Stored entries

◇ ◇ ◇ ◇

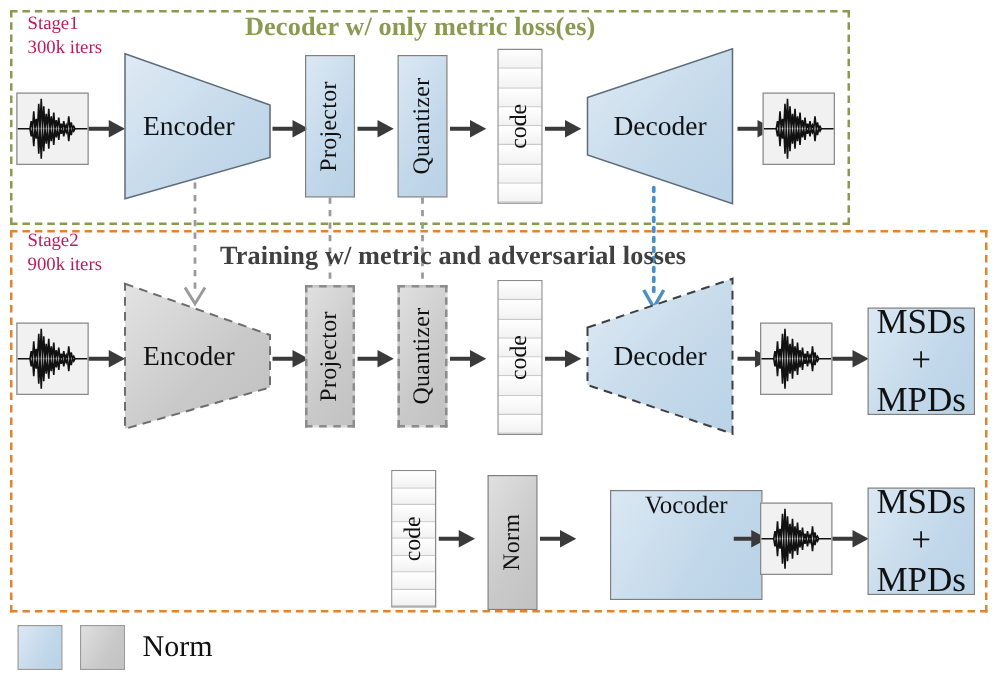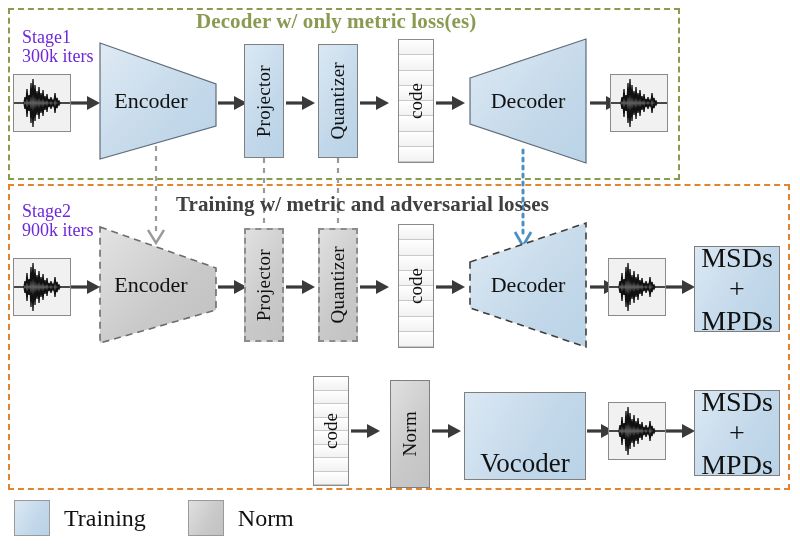"Stage1" .stage-tag { color: #6d28d9 -> #be185d; font-size: 18px -> 15px; margin-top: 18px -> none }
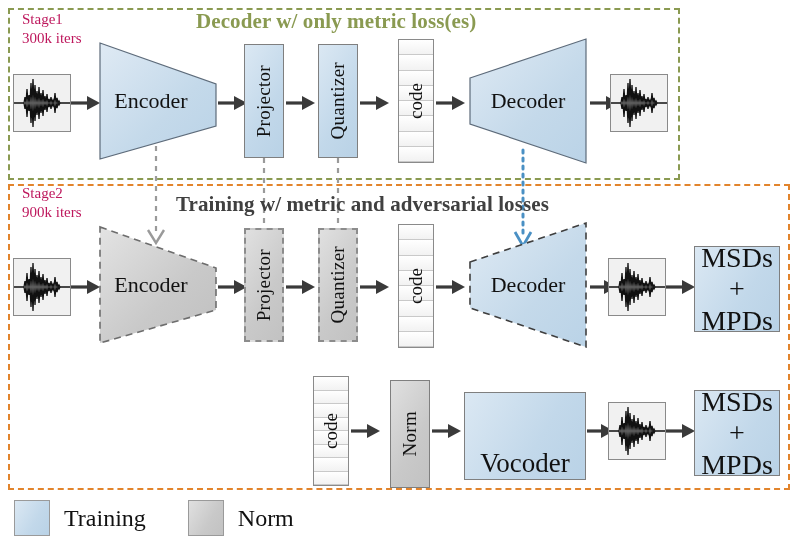"Vocoder" .hbox { align-items: flex-end -> flex-start; font-size: 27px -> 20px; margin-left: none -> 24px }
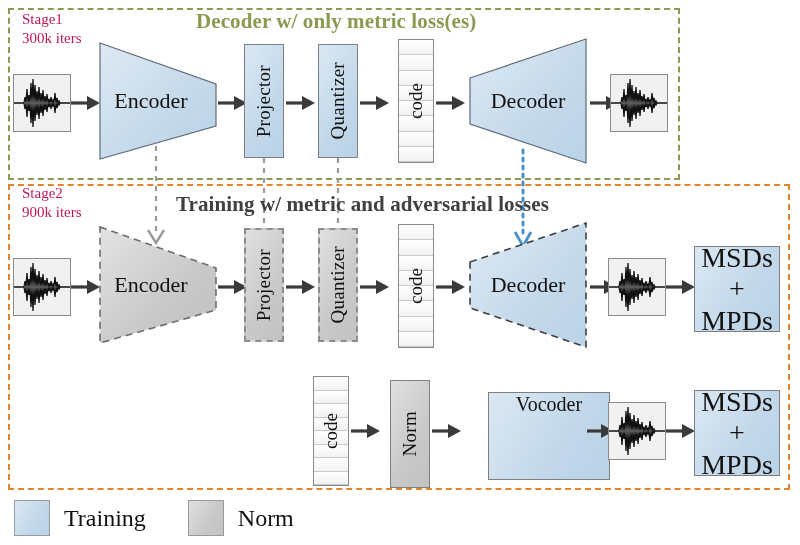"Training" div.lg-tx { html: <div>Training</div> -> none }
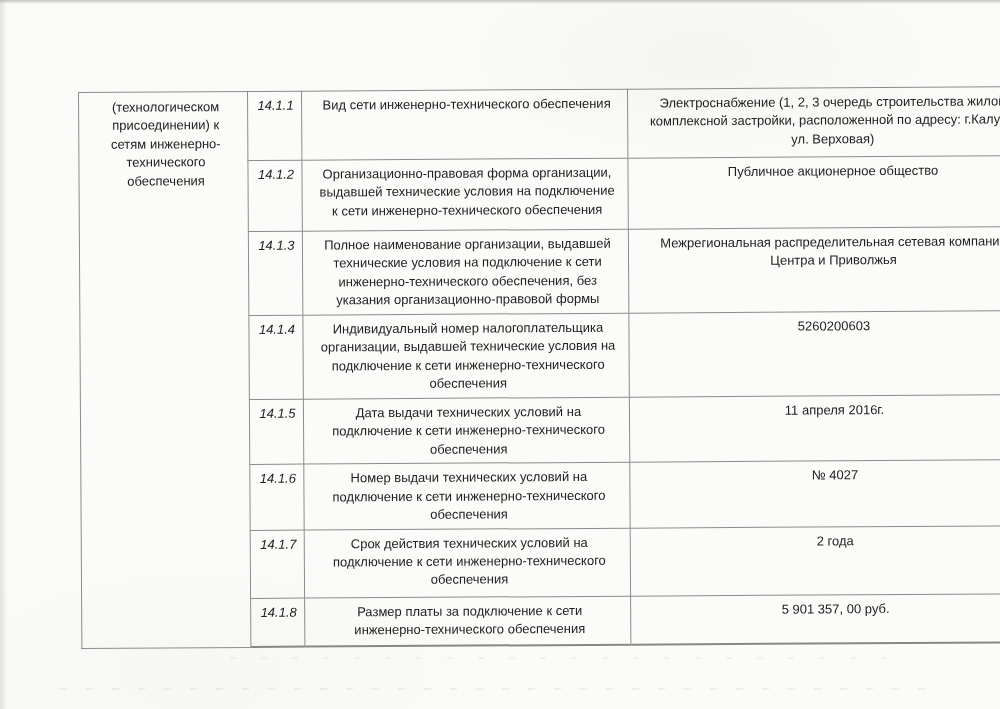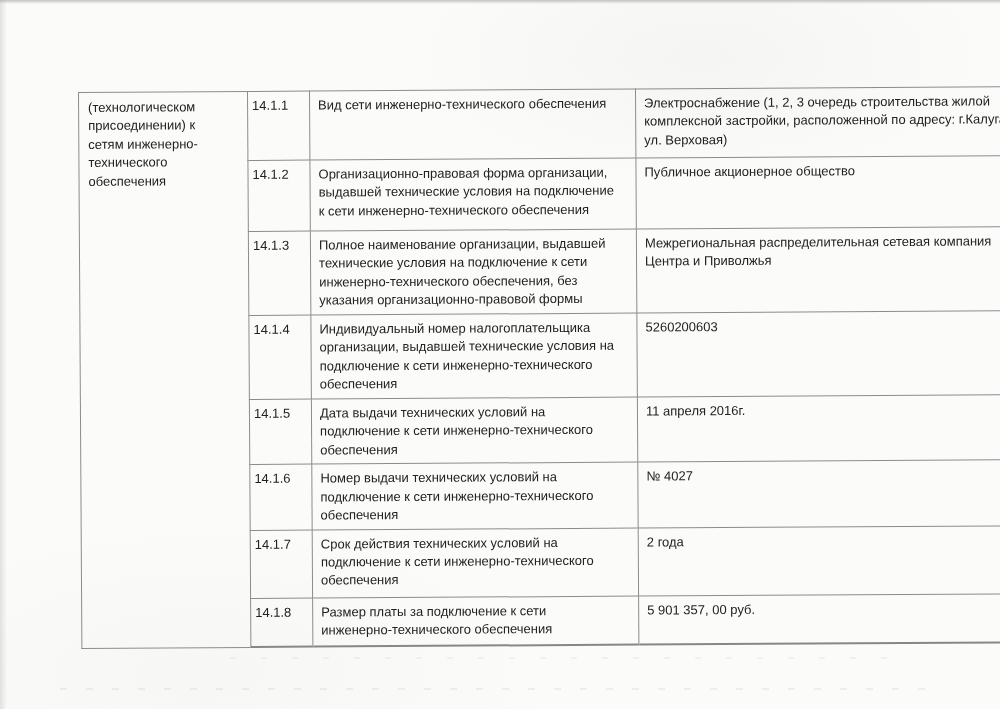"(технологическом" .scan-page { text-align: none -> center }
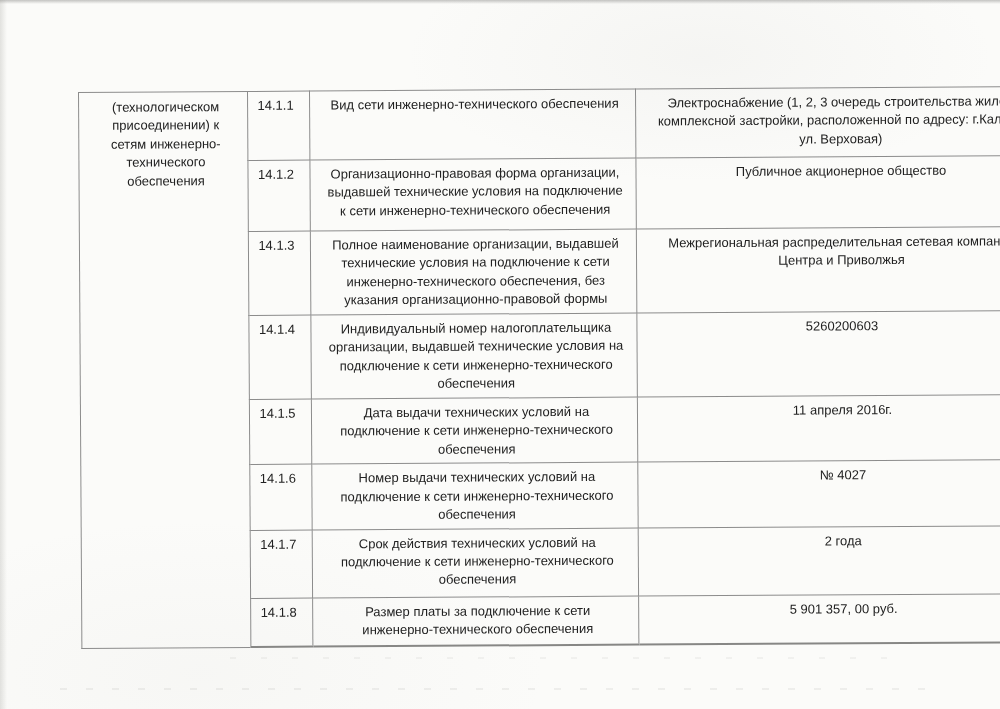"14.1.1" .doc-table td.num-cell { font-style: none -> italic; padding-right: 10px -> 2px }
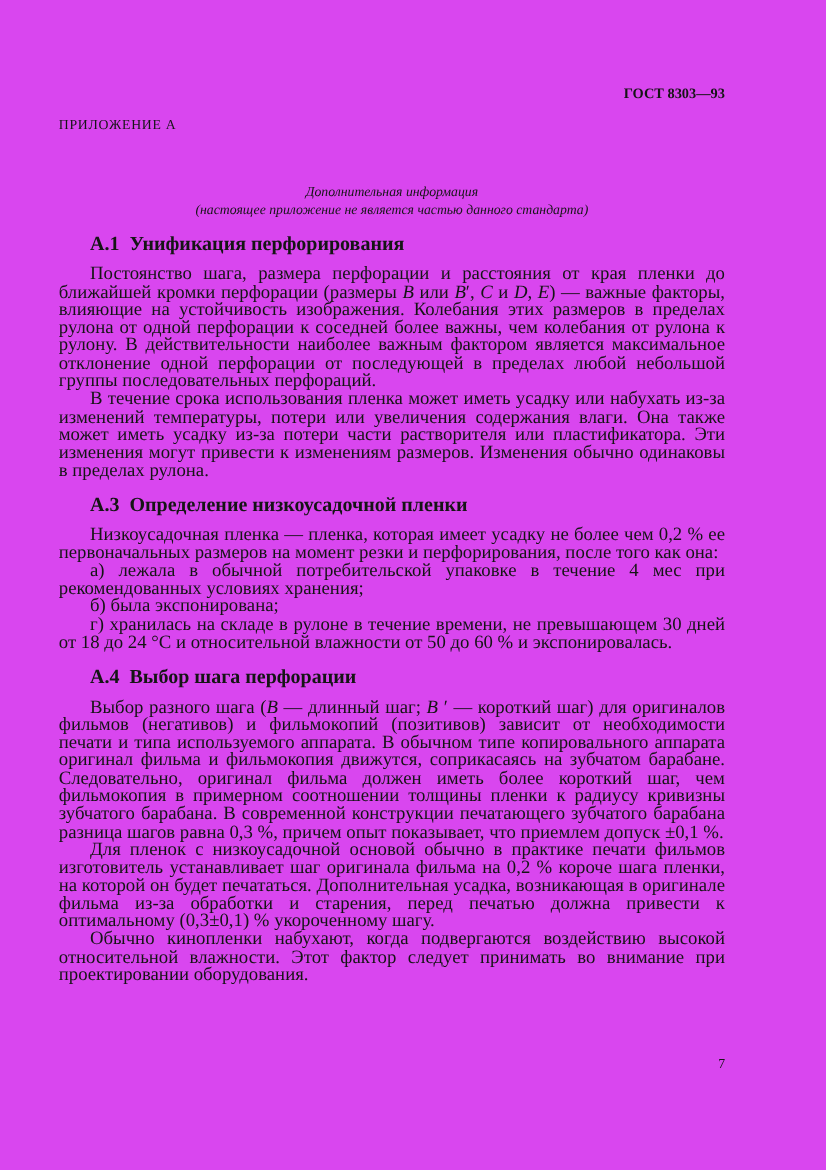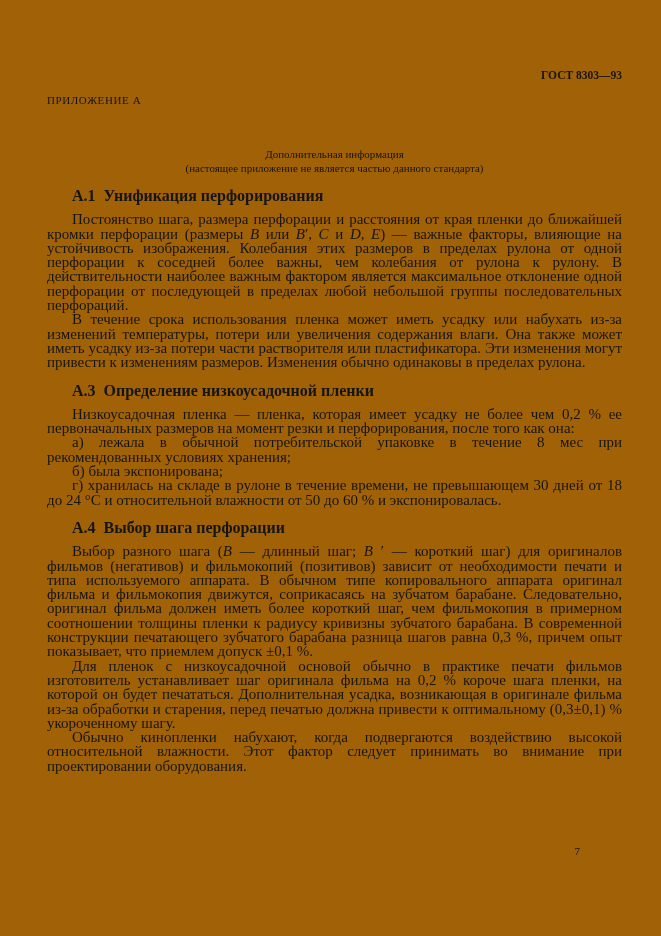"ГОСТ 8303—93" .page { background: #a16207 -> #d946ef; padding: 0 39px 0 47px -> 0 81px 0 47px }
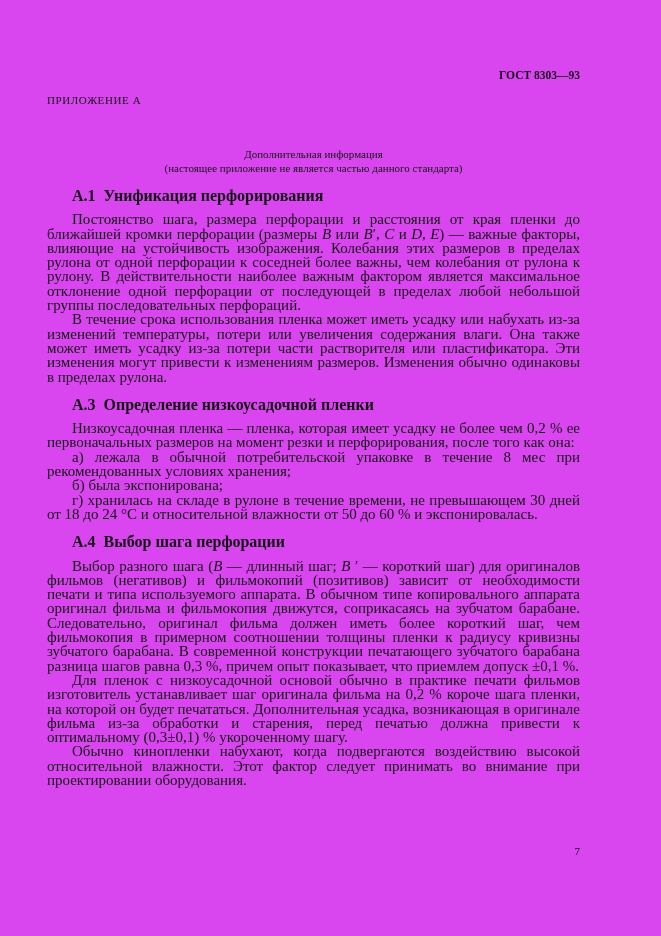"Дополнительная информация" .subtitle { font-style: none -> italic }
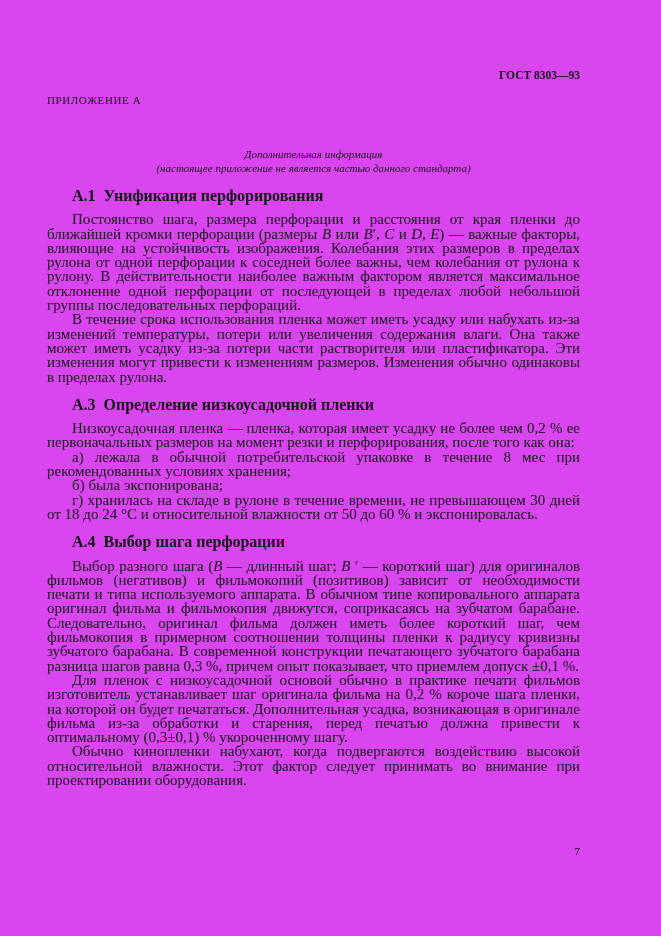"а) лежала в обычной потребительской" p.para { text: 8 -> 4 }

◇ ◇ ◇ ◇

## TASK DESCRIPTION
Reproduce, exactly and with no pictures, the lines from the line containing "align-items: flex-end ->" through the closing line of the data above, keeping both ends.

## EXERCISE SOLUTION
"Vocoder" .hbox { align-items: flex-end -> flex-start; font-size: 27px -> 20px; margin-left: none -> 24px }
"Training" div.lg-tx { html: <div>Training</div> -> none }
"(технологическом" .scan-page { text-align: none -> center }
"14.1.1" .doc-table td.num-cell { font-style: none -> italic; padding-right: 10px -> 2px }
"ГОСТ 8303—93" .page { background: #a16207 -> #d946ef; padding: 0 39px 0 47px -> 0 81px 0 47px }
"Дополнительная информация" .subtitle { font-style: none -> italic }
"а) лежала в обычной потребительской" p.para { text: 8 -> 4 }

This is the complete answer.